Hi people, how are you doing? It’s my first post here, and I’m coming with a question.
For the impatient ones, here’s a TL;DR: - how would you go about processing and downconverting speech and music to a really small sample rate and limited frequency range without losing more quality than necessary in the process?
Now a longer version. First, for those of you, who don’t know what a PBX is: it’s a configurable computer system that’s responsible for routing calls, playing menus like “Press 1 for billing, press 2 for support,…”, or “The number you are trying to reach is not available at the moment”, or even for playing music while you’re waiting for someone to pick up your call.
So, I’m setting up a PBX system and I’ve recorded some messages and bought some music to use with it. The problem is, I have to convert all of it to 8kHz, 16bit, mono WAV files to use it on my PBX. These files will be played either directly to users, or they might get transcoded to different codecs (like G.729, G.711, G.722, GSM-HR, GSM-FR,…) by telephony providers somewhere along the way.

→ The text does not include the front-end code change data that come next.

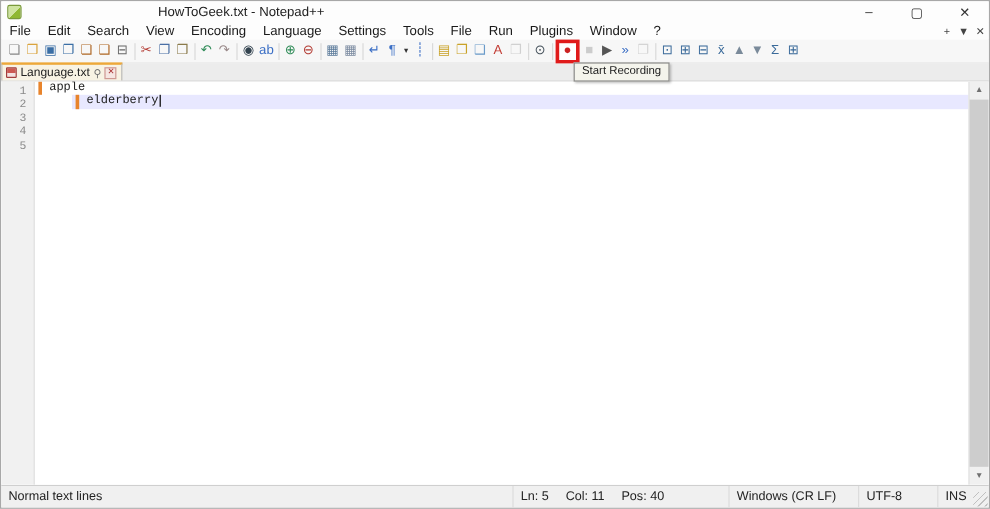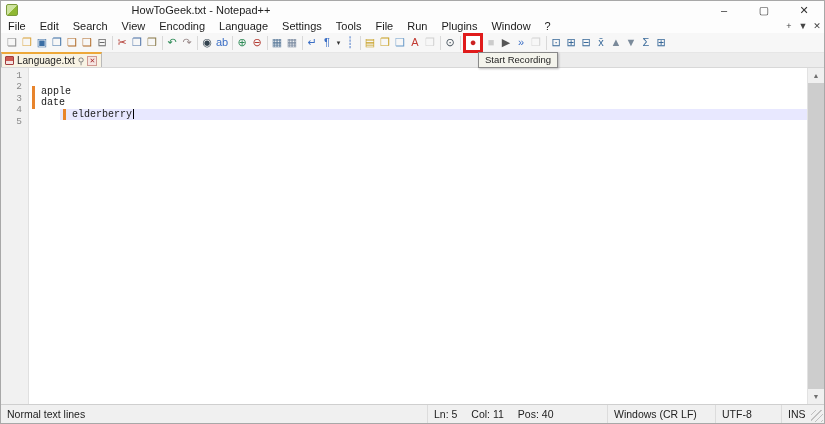--- a/index.html
+++ b/index.html
@@ -43,7 +43,7 @@
   .editor { flex:1 1 auto; display:flex; background:#fff; overflow:hidden; position:relative; }
   .gutter { width:28px; background:#f1f1f1; border-right:1px solid #e0e0e0; padding-top:2px; flex:0 0 auto; }
   .gnum { height:11.4px; line-height:11.4px; text-align:right; padding-right:6px; color:#8a8a8a; font-family:"Liberation Mono", monospace; font-size:9.5px; }
-  .textcol { flex:1 1 auto; padding-top:18px; font-family:"Liberation Mono", monospace; font-size:10px; color:#202020; }
+  .textcol { flex:1 1 auto; padding-top:0; font-family:"Liberation Mono", monospace; font-size:10px; color:#202020; }
   .row { height:11.4px; line-height:11.4px; display:flex; align-items:stretch; white-space:pre; }
   .row .chg { width:3px; background:#e8842c; margin:0 6px 0 3px; flex:0 0 auto; }
   .row.cur { background:#e8e8ff; }

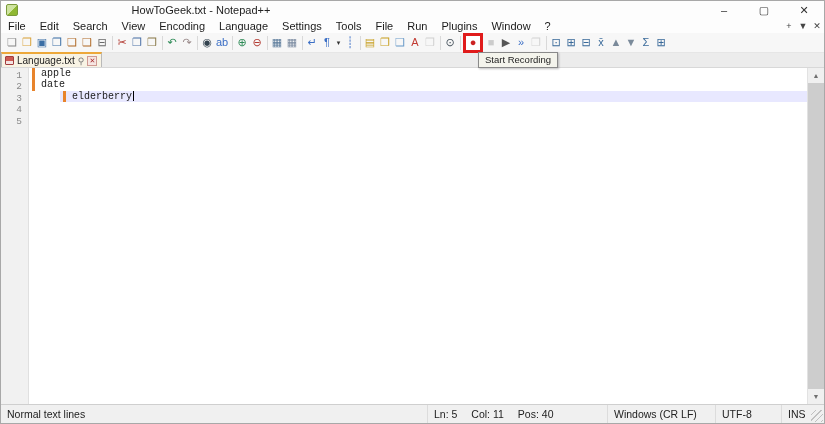--- a/index.html
+++ b/index.html
@@ -266,7 +266,6 @@
       </div>
     <div class="textcol">
         <div class="row"><span class="chg" style="background: rgb(232, 132, 44);"></span><span>apple</span></div>
-        <div class="row"><span class="chg" style="background: rgb(232, 132, 44);"></span><span>date</span></div>
         <div class="row cur" style="background: rgb(232, 232, 255); margin-left: 31px;"><span class="chg" style="background: rgb(232, 132, 44);"></span><span>elderberry</span><span class="caret"></span></div>
       </div>
     <div class="vscroll">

Now the first limitation for WAV files with 8kHz sample rate is the frequency range - the maximum is exactly 4000Hz. Anything above that just won’t be saved. Since this will be played over the phones, I’m thinking about completely cutting anything below 120-200Hz too. In no particular order I have to: EQ the audio, apply compression, loudness normalization, add “comfort noise” to silences,… But where in the whole process do you think I should apply these steps? What should I do before and what should I do after converting? Basically, how can I make the audio sound best in this really bad environment for audio?
Personally, I’m using Adobe Audition, and have the requirements specified above, but I’ll appreciate if you answer in a more general sense too, so that other people with a similar question can find this thread useful as well.